Table 3.3. SinglecolumnJdbcKeyCollector properties

jdbcTemplateThe JdbcTemplate to be used to query the database
sqlThe sql statement to query the database with. It should return only one value.
restartSqlThe sql statement to use in the case of restart. Because only one key will be used, this query should require only one argument.
keyMapperThe RowMapper implementation to be used to map the keys to objects. By default, this is a Spring Core SingleColumnRowMapper, which maps them to well known types such as Integer, String, etc.
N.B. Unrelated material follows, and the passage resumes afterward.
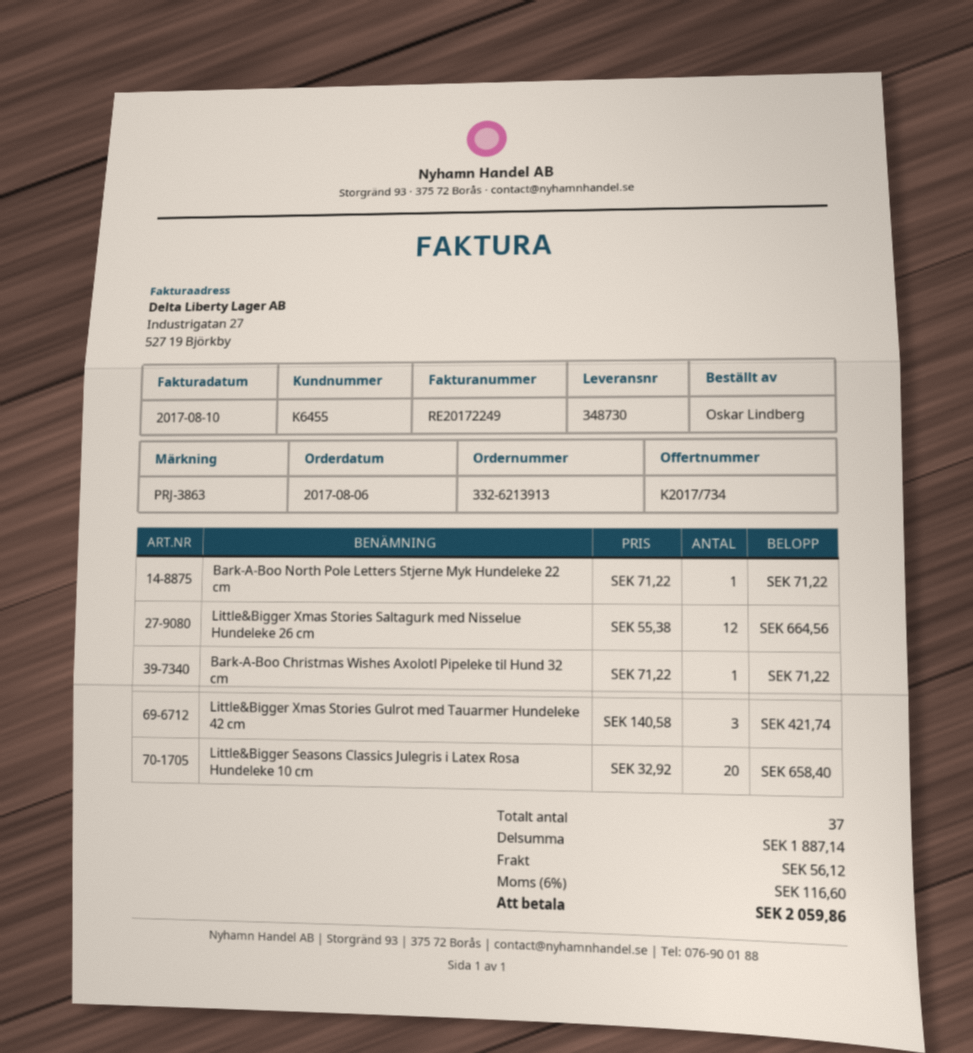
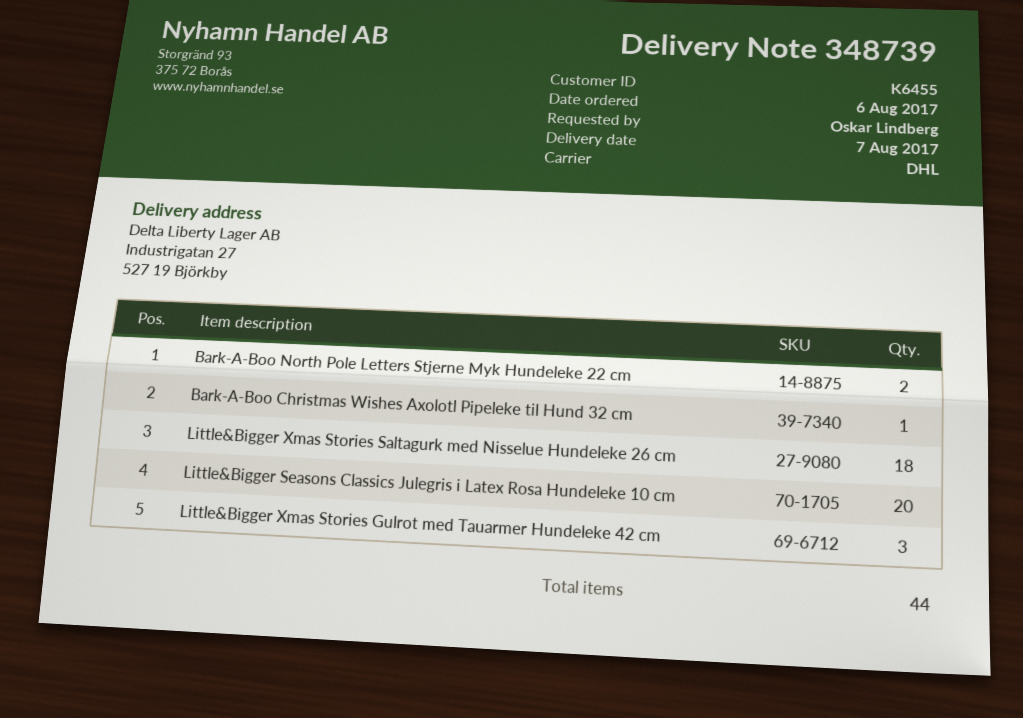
delivery note number: 348730 -> 348739
Bark-A-Boo North Pole Letters Stjerne Myk Hundeleke 22 cm: 1 -> 2
Little&Bigger Xmas Stories Saltagurk med Nisselue Hundeleke 26 cm: 12 -> 18
total quantity: 37 -> 44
For more information, check the documentation of your specific Spring release.

The following code helps illustrate how to setup and use a SingleColumnJdbcKeyCollector:

  SingleColumnJdbcKeyCollector keyCollector = new SingleColumnJdbcKeyCollector(getJdbcTemplate(),
  "SELECT ID from T_FOOS order by ID");

  keyCollector.setRestartSql("SELECT ID from T_FOOS where ID > ? order by ID");

  ExecutionContext executionContext = new ExecutionContext();

  List keys = keyStrategy.retrieveKeys(new ExecutionContext());

  for (int i = 0; i < keys.size(); i++) {
    System.out.println(keys.get(i));
  }

If this code were run in the proper environment with the correct database tables setup, then it would output the following:

1
2
3
4
5

Now, let's modify the code slightly to show what would happen if the code were started again after a restart, having failed after processing key 3 successfully:

  SingleColumnJdbcKeyCollector keyCollector = new SingleColumnJdbcKeyCollector(getJdbcTemplate(),
  "SELECT ID from T_FOOS order by ID");

  keyCollector.setRestartSql("SELECT ID from T_FOOS where ID > ? order by ID");

  ExecutionContext executionContext = new ExecutionContext();  

  keyStrategy.updateContext(new Long(3), executionContext);
  
  List keys = keyStrategy.retrieveKeys(executionContext);

  for (int i = 0; i < keys.size(); i++) {
    System.out.println(keys.get(i));
  }

Running this code snippet would result in the following:

4
5

The key difference between the two examples is the following line:

  keyStrategy.updateContext(new Long(3), executionContext);

This tells the key collector to update the provided ExecutionContext with the key of three. This will normally be called by the DrivingQueryItemReader, but is called directly for simplicities sake. By calling retrieveKeys with the ExecutionContext that was updated to contain 3, the argument of 3 will be passed to the restartSql:

  keyCollector.setRestartSql("SELECT ID from T_FOOS where ID > ? order by ID");

This will cause only keys 4 and 5 to be returned, since they are the only ones with an ID greater than 3.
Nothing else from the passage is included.